Proposed testing plan for staging

  1. Seed one client with one authorized contact.
  2. Seed one assigned staff user and one admin.
  3. Trigger each relevant notification class:
    • feedback submission
    • task/activity update
    • client-facing update
    • admin-only event
  4. Verify exact recipients.
  5. Re-run scheduler / queue job.
  6. Verify no duplicate sends.
  7. Inspect logs for recipient resolution trace and dedupe keys.

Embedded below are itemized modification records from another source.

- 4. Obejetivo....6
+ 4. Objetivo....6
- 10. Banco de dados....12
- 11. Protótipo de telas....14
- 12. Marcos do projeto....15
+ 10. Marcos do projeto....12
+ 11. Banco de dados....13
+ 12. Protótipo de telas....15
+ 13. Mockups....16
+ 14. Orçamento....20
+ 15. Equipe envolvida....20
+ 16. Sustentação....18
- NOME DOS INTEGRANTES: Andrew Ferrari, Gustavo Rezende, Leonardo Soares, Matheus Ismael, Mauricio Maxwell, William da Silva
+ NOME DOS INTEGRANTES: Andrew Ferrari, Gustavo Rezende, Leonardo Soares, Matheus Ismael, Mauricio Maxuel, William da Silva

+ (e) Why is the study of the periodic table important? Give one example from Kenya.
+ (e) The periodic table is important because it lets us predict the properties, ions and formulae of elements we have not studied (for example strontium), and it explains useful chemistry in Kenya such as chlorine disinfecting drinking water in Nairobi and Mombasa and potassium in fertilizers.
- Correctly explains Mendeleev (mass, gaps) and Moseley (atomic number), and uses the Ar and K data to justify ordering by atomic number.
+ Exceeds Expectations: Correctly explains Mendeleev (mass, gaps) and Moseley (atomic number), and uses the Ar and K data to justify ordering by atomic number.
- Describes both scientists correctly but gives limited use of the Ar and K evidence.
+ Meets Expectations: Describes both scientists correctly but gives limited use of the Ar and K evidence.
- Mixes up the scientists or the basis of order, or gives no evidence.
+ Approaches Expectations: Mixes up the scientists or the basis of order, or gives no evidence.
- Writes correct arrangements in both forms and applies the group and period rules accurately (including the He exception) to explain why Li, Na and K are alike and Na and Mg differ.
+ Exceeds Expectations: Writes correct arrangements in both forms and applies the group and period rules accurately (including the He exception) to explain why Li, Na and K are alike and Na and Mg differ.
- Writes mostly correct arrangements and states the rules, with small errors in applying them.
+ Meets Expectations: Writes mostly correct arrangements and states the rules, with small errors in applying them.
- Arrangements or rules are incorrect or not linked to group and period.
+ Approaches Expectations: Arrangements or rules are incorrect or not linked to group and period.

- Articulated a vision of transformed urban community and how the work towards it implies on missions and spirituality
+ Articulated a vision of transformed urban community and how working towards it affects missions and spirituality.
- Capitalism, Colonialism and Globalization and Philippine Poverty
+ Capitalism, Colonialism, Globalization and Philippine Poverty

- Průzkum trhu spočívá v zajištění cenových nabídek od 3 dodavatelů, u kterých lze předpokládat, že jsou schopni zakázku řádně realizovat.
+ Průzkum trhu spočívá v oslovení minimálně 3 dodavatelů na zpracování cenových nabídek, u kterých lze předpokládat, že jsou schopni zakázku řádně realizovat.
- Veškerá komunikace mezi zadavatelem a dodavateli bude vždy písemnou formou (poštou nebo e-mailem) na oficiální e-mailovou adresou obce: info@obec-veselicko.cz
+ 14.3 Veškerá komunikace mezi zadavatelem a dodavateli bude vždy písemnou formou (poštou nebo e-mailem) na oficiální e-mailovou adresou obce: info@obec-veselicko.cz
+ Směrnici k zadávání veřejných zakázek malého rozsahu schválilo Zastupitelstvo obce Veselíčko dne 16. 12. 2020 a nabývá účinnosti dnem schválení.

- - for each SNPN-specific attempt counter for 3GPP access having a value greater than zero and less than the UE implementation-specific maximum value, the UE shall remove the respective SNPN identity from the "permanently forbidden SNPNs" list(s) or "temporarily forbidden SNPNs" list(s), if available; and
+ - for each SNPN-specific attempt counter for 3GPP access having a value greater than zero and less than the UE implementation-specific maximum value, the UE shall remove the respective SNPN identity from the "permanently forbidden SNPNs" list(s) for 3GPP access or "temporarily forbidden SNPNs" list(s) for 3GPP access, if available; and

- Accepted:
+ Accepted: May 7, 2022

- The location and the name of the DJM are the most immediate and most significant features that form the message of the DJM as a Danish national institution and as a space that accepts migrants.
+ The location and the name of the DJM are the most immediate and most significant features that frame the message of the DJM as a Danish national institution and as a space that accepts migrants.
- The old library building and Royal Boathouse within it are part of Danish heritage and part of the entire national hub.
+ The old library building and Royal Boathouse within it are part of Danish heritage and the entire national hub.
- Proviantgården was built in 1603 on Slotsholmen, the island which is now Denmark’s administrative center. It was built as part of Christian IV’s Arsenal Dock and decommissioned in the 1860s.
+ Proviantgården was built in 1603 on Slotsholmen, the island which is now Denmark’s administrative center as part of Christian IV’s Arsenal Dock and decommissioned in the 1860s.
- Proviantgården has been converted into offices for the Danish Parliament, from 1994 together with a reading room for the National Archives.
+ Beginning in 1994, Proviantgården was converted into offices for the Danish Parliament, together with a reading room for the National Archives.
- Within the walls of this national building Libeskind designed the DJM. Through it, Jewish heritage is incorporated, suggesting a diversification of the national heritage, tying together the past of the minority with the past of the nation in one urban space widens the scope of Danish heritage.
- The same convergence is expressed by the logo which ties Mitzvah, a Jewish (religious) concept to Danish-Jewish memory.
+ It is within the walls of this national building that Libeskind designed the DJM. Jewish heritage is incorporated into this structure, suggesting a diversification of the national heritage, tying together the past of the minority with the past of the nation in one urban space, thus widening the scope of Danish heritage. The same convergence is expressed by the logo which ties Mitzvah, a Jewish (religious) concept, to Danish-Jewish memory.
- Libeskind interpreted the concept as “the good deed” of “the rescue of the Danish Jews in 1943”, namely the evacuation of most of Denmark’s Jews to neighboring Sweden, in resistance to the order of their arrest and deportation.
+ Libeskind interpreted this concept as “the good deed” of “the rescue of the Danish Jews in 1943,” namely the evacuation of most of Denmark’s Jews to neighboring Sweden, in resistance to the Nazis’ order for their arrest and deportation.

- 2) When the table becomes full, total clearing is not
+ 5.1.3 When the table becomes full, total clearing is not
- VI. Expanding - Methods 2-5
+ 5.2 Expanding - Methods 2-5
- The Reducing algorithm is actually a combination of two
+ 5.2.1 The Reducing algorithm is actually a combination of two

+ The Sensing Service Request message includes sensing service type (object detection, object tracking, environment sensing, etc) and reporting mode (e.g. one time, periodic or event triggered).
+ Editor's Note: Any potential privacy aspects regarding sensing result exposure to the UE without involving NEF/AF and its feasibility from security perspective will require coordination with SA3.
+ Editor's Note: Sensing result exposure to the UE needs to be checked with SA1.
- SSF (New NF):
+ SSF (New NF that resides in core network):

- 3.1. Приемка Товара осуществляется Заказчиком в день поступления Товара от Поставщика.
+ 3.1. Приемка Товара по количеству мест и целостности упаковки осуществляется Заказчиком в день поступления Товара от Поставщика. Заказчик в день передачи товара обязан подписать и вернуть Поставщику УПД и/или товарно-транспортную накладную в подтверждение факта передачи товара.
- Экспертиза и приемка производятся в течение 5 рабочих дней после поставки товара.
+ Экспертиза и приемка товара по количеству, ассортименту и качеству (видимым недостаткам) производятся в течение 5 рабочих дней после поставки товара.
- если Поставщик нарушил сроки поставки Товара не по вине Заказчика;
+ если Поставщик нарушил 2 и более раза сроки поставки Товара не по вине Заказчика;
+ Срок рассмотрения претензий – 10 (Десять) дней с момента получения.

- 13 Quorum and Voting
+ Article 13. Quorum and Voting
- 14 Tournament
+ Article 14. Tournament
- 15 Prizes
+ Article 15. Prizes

Suggested implementation ticket title

Fix over-broad notification routing and duplicate email sends


Codex task framing

Use this document as the implementation source of truth.

Primary objective:

  • audit current recipient resolution and dedupe behavior
  • implement targeted routing and idempotency protections
  • preserve existing intended single-recipient alert behavior
  • keep changes staging-safe and testable tomorrow

First-pass implementation notes

Current branch implementation now applies these staging-safe controls:

  • Feedback submission emails resolve to explicit reviewers: active admin / superadmin users plus staff explicitly granted feedback.manage.
  • Feedback email routing now default-denies when no reviewer recipients can be resolved, and logs the routing failure instead of broadcasting.
  • Queue insertion now supports optional dedupe keys and logs duplicate-skip decisions.
  • Queue insertion also suppresses exact duplicate pending/processing rows for the same recipient + content within the dedupe window.
  • Client-facing task/compliance digest contributors now enqueue with recipient-scoped dedupe keys over an 8-hour window:
    • task_waiting
    • task_completed
    • approval_needed
    • documents_needed
    • document_reviewed

Remaining gaps for a later pass:

  • Other notification producers still rely on their existing caller-side guards and have not yet been moved to dedicated resolver modules.
  • Queue idempotency is currently opt-in for sent-row replay prevention; broader event-id based coverage would require standardizing dedupe keys across all producers.